(Edit difference data)
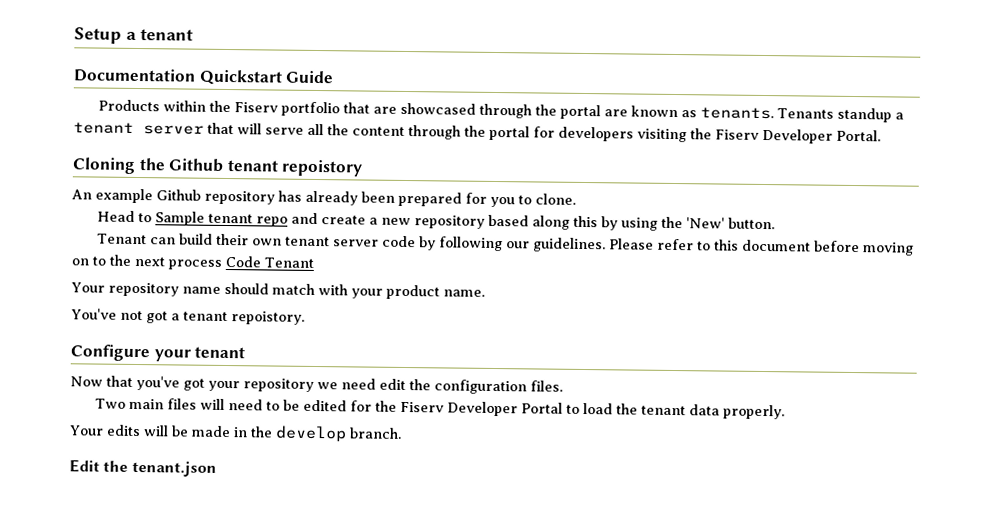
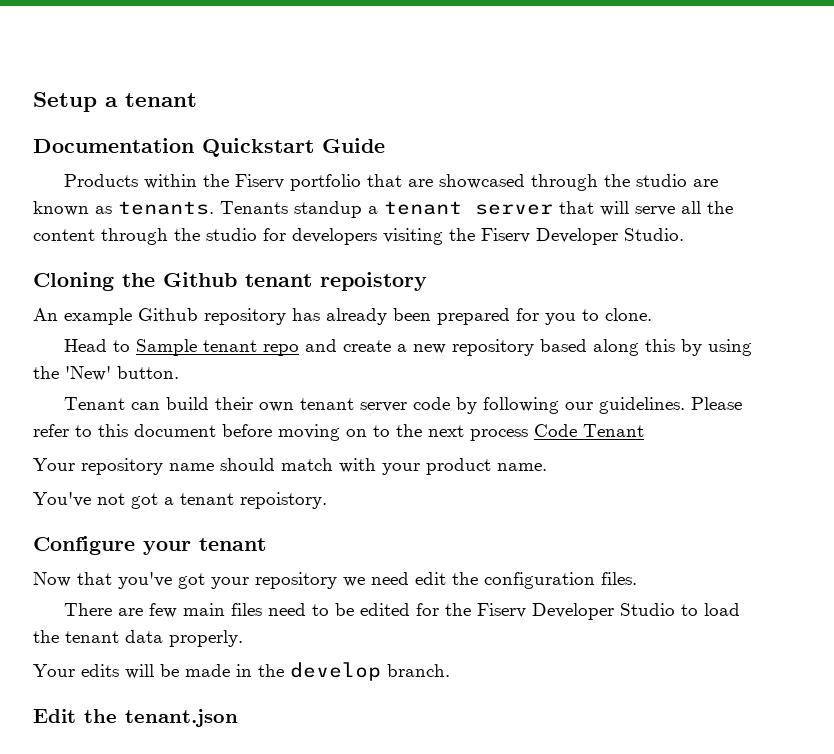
[560,104,602,120] portal -> [636,174,688,187] studio
[489,125,530,141] portal -> [206,228,257,241] studio
[836,129,881,142] Portal. -> [624,228,684,241] Studio.
[95,398,127,409] Two -> [64,603,178,618] There are few
[200,398,226,410] will -> (263, 609) none
[521,402,564,414] Portal -> [620,603,676,616] Studio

Task prompt —
When you repeat the data, keep every line exact and drop the images.

Solution to this exercise —
[560,104,602,120] portal -> [636,174,688,187] studio
[489,125,530,141] portal -> [206,228,257,241] studio
[836,129,881,142] Portal. -> [624,228,684,241] Studio.
[95,398,127,409] Two -> [64,603,178,618] There are few
[200,398,226,410] will -> (263, 609) none
[521,402,564,414] Portal -> [620,603,676,616] Studio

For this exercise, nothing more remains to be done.